Edition based redefinition (EBR) is a great feature. However there are also some drawbacks.
One drawback is that is is very difficult to have multiple applications in the same database that each use there own editioning concept without getting into conflict with each other.
I suggest to implement editions as a schema level concept.
An edition is for the whole database (whole PDB). Splitting the applications accross different PDBs would avoid this, but is not a proper solution. First there are licensing differences, but more importantly the desicion what is a schema and what is a database should not be based upon EBR feature usage but on sound achitectural differences. Maybe the different schemas are managed by different teams of developers all building the same application (just different building blocks).

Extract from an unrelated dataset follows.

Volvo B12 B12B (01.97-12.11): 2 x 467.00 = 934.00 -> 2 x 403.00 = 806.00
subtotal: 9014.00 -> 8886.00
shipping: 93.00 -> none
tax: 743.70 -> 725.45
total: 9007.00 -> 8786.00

The suggestion is that each schema can have its own editions. Those editions would be independend from editions inside other schemas.
What do we gain?
Each schema can deploy a new application version (=a new edition) without overwriting the editioned objects form another schema.
An example
We have an apex application based upon the HR schema. We now want to deploy a new version. So we create a new HR.edition2. Deploy our plsql packages and views there.
At the same time the APEX team publishes a new APEX version. Using EBR they provide a way to do the upgrade using a zero downtime approach. They install a new edition deploy the new code there.

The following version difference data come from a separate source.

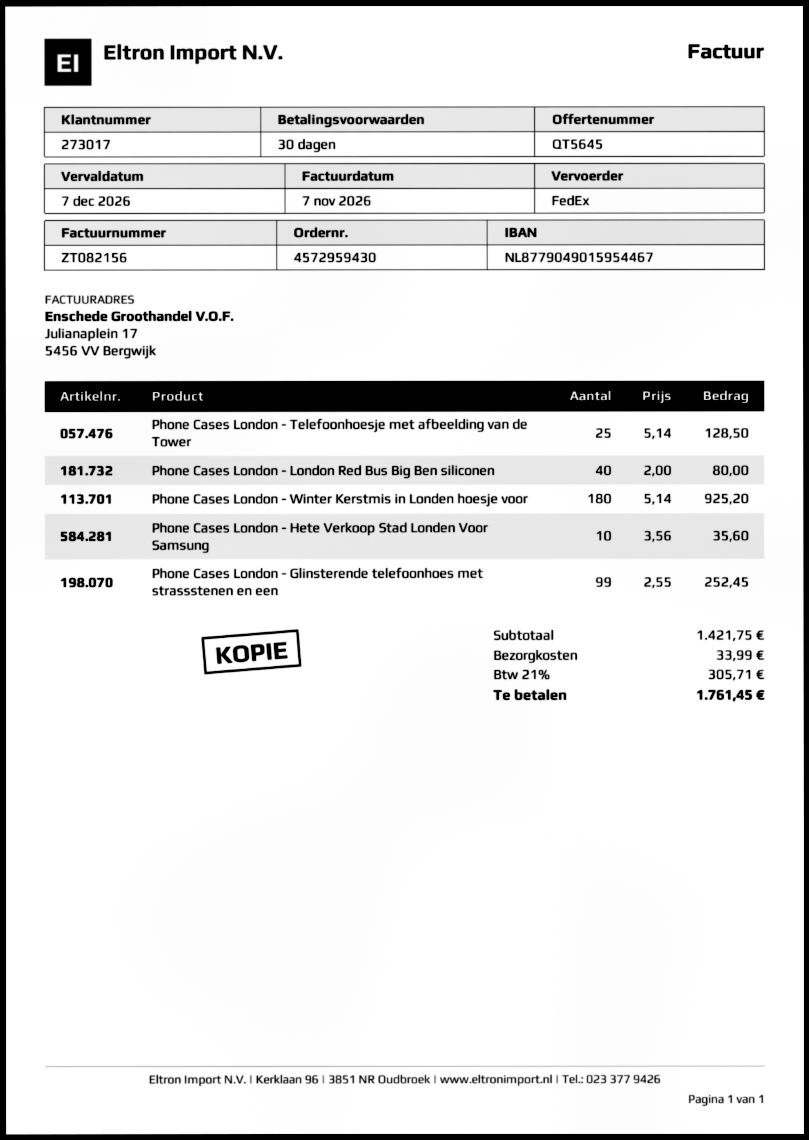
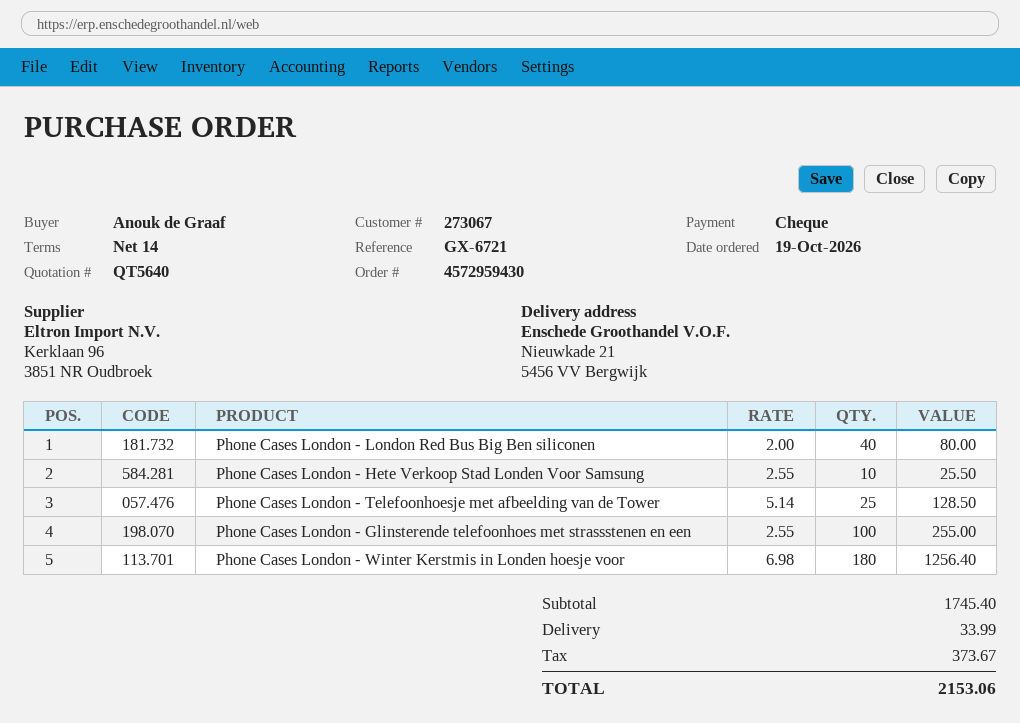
quote number: QT5645 -> QT5640
payment terms: 30 days -> 14 days
customer number: 273017 -> 273067
Phone Cases London - Winter Kerstmis in Londen hoesje voor: 180 x 5.14 = 925.20 -> 180 x 6.98 = 1256.40
Phone Cases London - Hete Verkoop Stad Londen Voor Samsung: 10 x 3.56 = 35.60 -> 10 x 2.55 = 25.50
Phone Cases London - Glinsterende telefoonhoes met strassstenen en een: 99 x 2.55 = 252.45 -> 100 x 2.55 = 255.00
subtotal: 1421.75 -> 1745.40
tax: 305.71 -> 373.67
total: 1761.45 -> 2153.06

Currently running apex sessions still run in the old version. New sessions would be switched to the new session.
At the moment this would not work, because we only have edition per database container. For example what happens if we decide to go back to our old HR version. Meaning we want to drop the HR edition2. However this would require to drop the new apex edition too.
There are serveral similar conflicts. All resulting in because different responsibilites exists alongside in the same database. And editions need to be matched to this level of responsibility.